Work required:
Whenever a picture appears, omit it, and set down everything else in the records exactly.

————

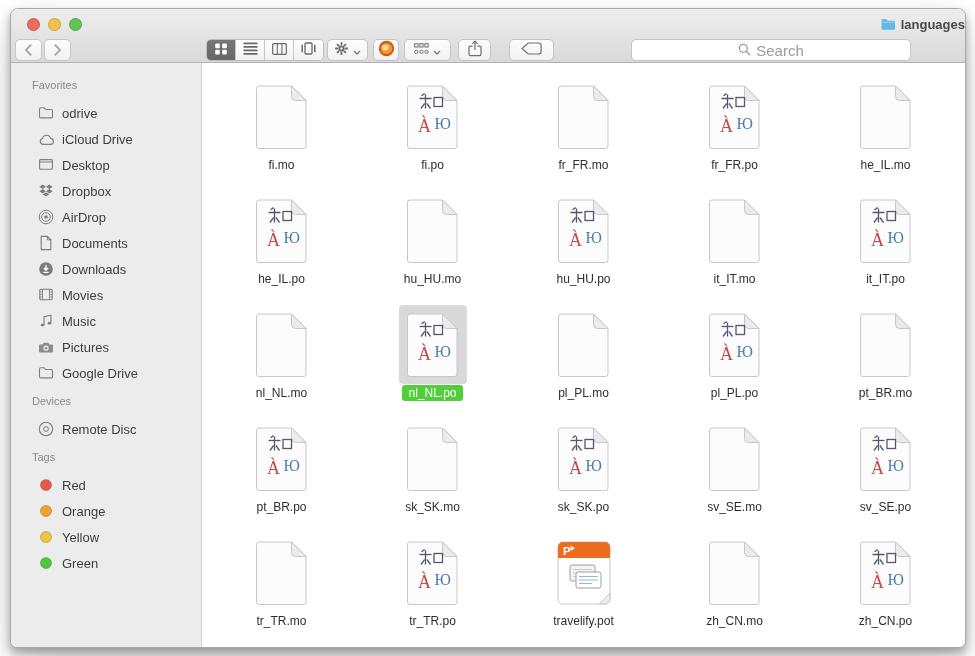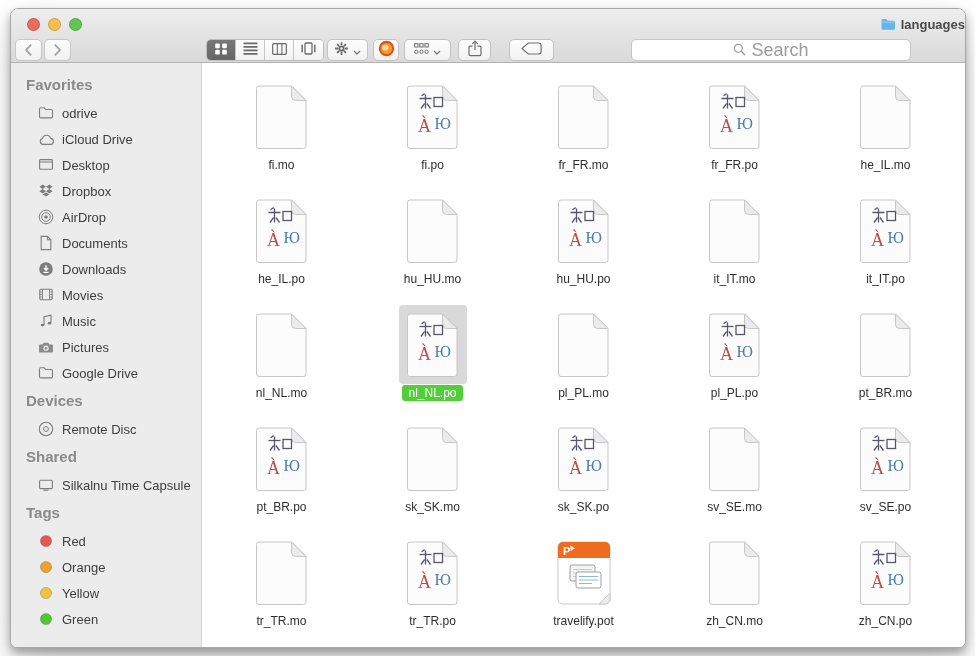"Search" .search-field { font-size: 18px -> 15px }
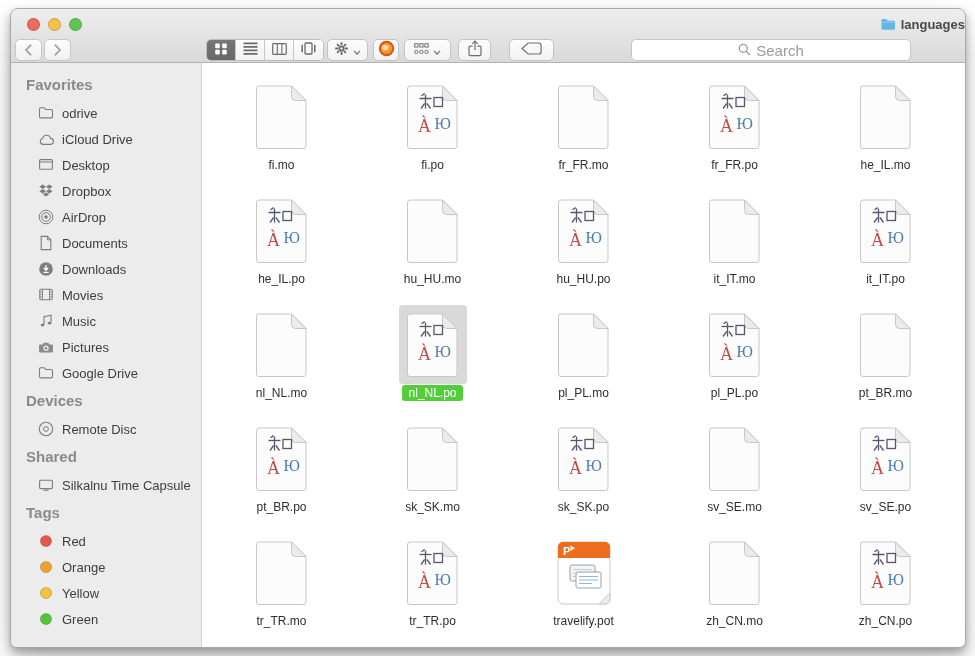"Favorites" .side-header { font-size: 15px -> 11px; font-weight: bold -> normal; margin-left: none -> 6px }
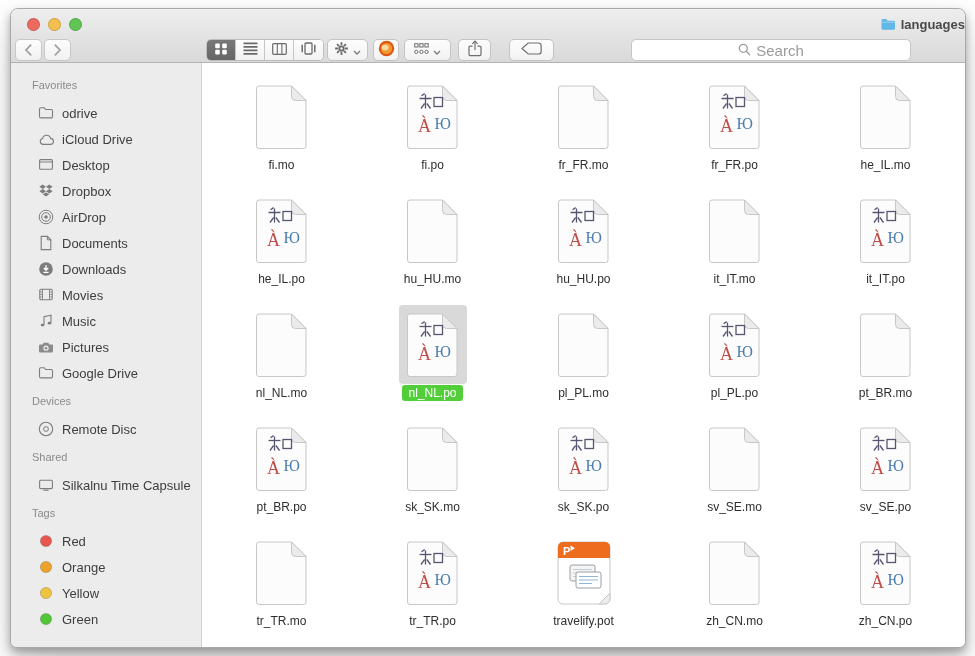"Shared" div.side-section { html: <div> <div>Shared</div> <div> <span> <svg> <rect></rect> <path></path> </svg> </span> <span>Silkalnu Time Capsule</span> </div> </div> -> none }
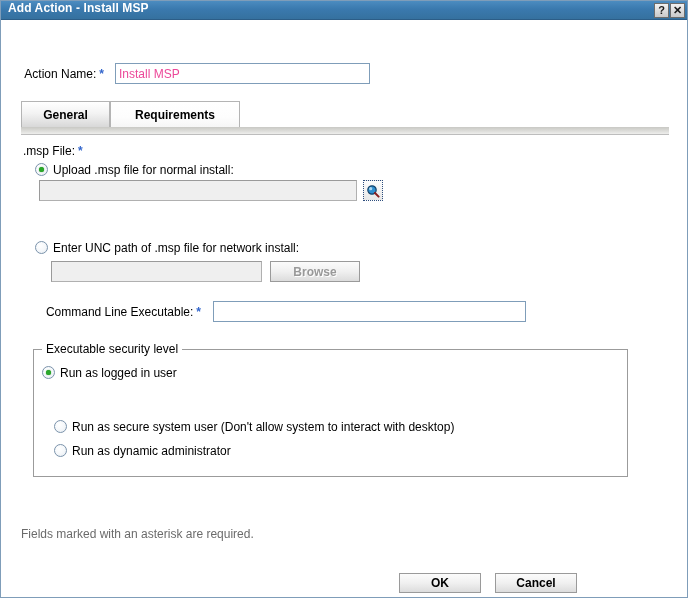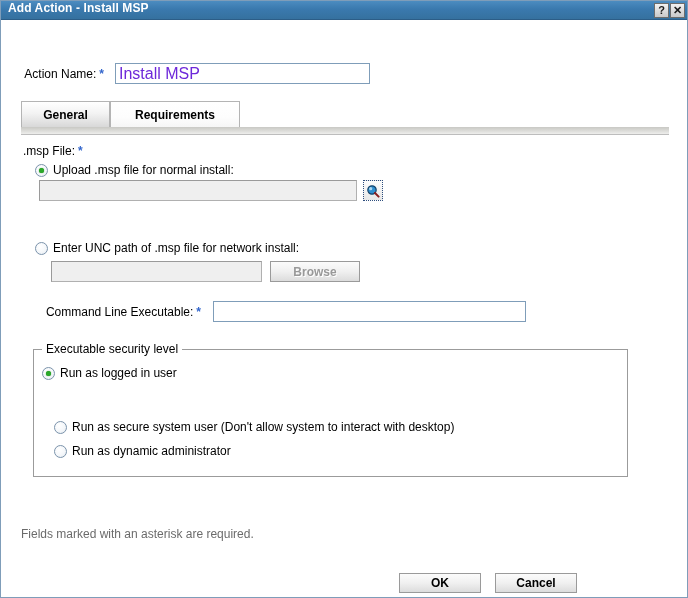"Install MSP" .input-text { color: #6d28d9 -> #ec4899; font-size: 16px -> 12px }
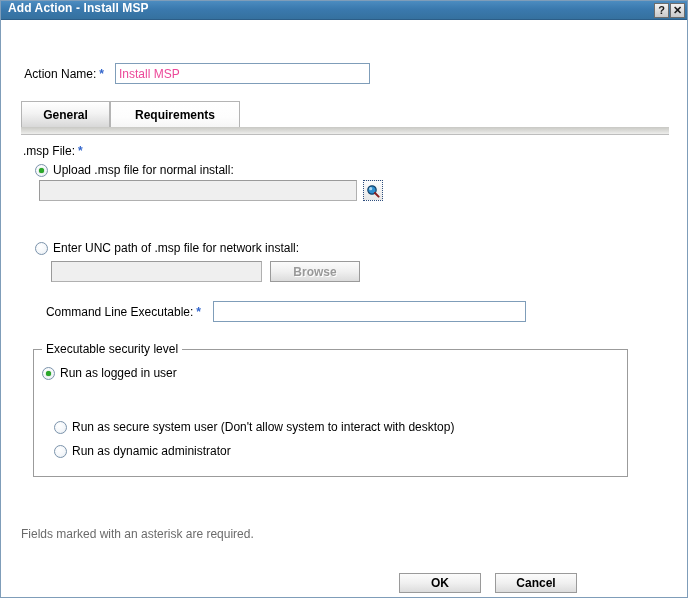"Upload .msp file for normal" .radio-line { align-items: center -> flex-start }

————

Result for this exercise:
"Search" .search-field { font-size: 18px -> 15px }
"Favorites" .side-header { font-size: 15px -> 11px; font-weight: bold -> normal; margin-left: none -> 6px }
"Shared" div.side-section { html: <div> <div>Shared</div> <div> <span> <svg> <rect></rect> <path></path> </svg> </span> <span>Silkalnu Time Capsule</span> </div> </div> -> none }
"Install MSP" .input-text { color: #6d28d9 -> #ec4899; font-size: 16px -> 12px }
"Upload .msp file for normal" .radio-line { align-items: center -> flex-start }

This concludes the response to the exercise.